(Beginning of DATASET EXCERPTS)

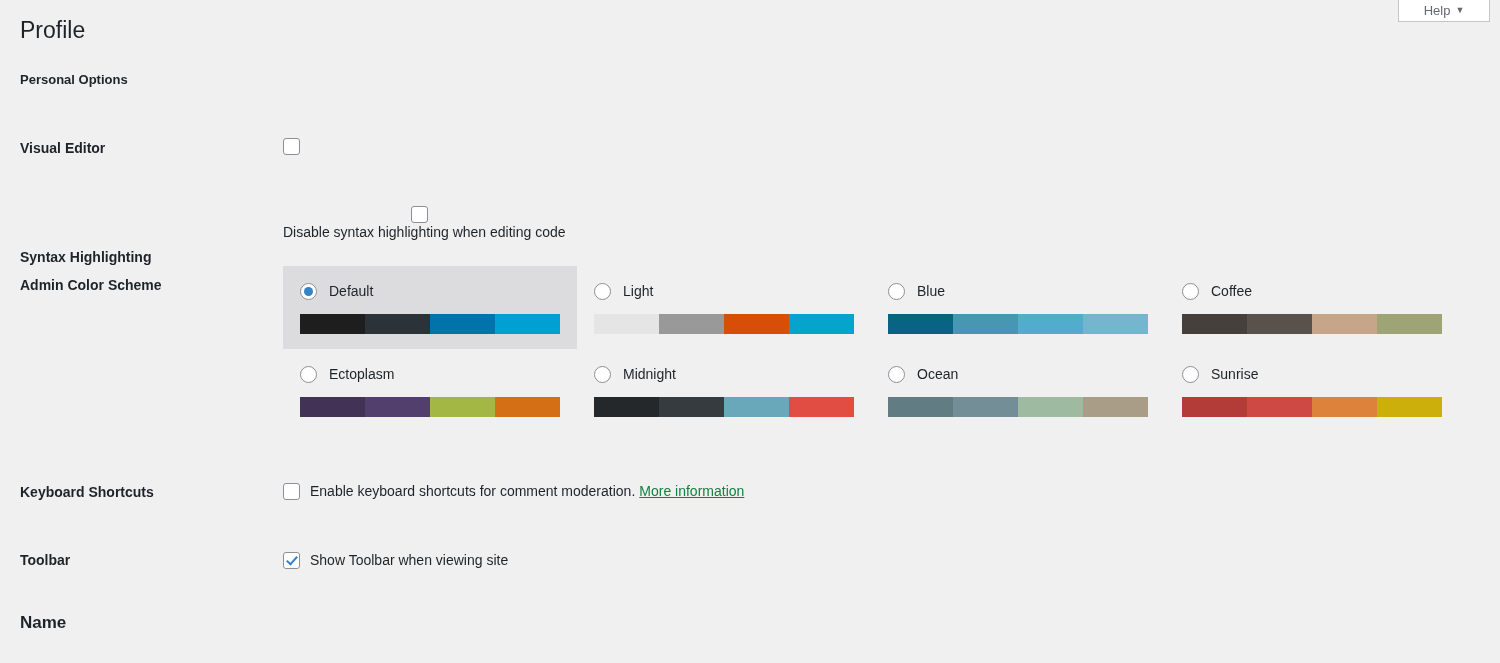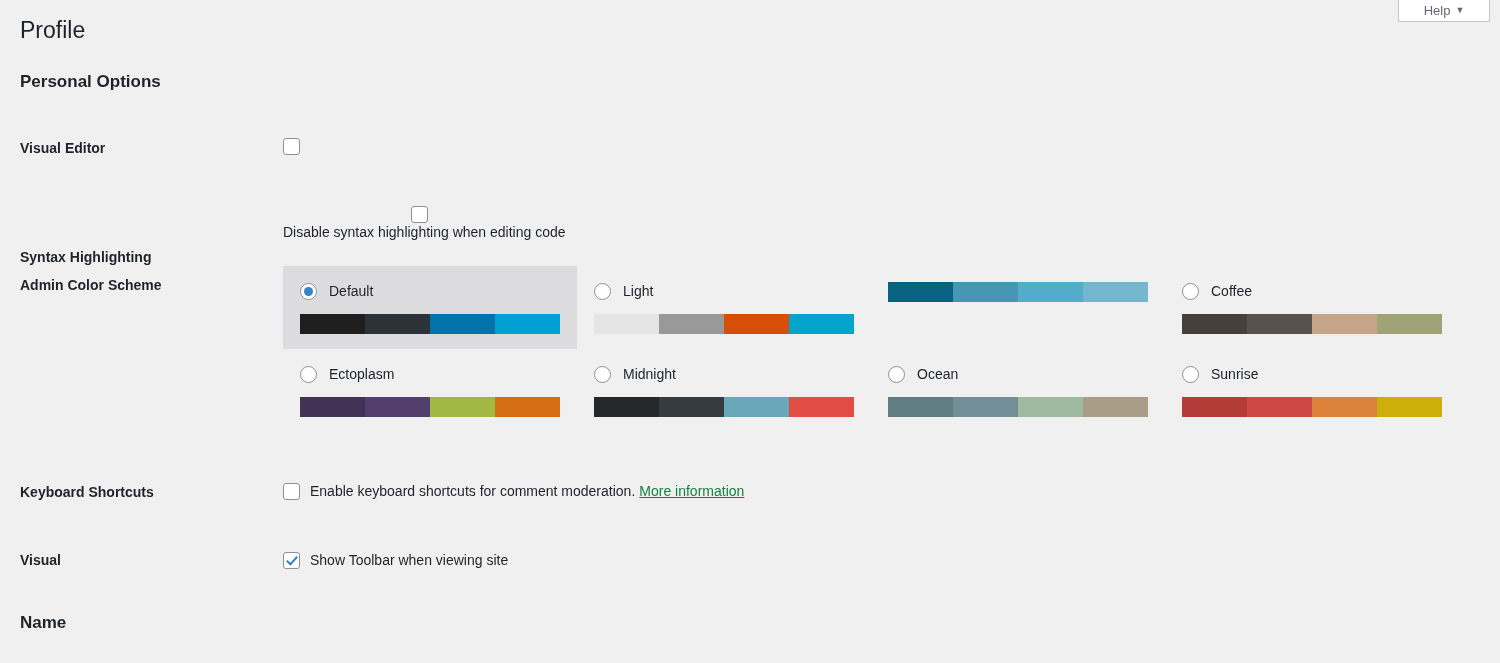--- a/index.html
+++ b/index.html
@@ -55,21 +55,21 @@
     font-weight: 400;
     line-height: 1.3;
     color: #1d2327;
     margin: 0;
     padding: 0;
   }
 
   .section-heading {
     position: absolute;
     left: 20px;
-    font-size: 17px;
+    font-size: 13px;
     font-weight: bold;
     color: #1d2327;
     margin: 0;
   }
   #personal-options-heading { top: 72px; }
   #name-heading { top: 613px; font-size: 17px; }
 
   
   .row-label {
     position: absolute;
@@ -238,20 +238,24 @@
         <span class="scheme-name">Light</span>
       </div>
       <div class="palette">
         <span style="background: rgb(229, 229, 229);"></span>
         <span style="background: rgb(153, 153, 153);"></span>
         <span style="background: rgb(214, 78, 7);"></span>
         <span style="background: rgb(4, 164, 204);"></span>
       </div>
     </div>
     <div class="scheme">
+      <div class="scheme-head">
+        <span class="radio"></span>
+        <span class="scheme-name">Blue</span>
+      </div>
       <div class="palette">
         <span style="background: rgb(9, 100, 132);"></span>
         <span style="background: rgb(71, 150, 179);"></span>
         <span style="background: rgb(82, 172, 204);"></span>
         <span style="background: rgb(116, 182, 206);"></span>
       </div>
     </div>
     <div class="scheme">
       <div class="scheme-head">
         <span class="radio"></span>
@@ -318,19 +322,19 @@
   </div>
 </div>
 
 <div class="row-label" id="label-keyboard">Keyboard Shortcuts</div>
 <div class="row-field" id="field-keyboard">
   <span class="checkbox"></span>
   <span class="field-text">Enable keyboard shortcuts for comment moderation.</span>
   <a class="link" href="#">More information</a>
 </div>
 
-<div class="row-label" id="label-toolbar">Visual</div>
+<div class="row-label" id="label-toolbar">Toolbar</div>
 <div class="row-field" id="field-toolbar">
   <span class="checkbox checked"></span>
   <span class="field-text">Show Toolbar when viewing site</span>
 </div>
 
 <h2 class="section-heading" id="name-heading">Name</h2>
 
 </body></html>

(End of DATASET EXCERPTS)

TASK DESCRIPTION:
Each line of the listing above that contains the word "section" counts once; please give the total and nothing more.

SOLVED PROBLEM:
2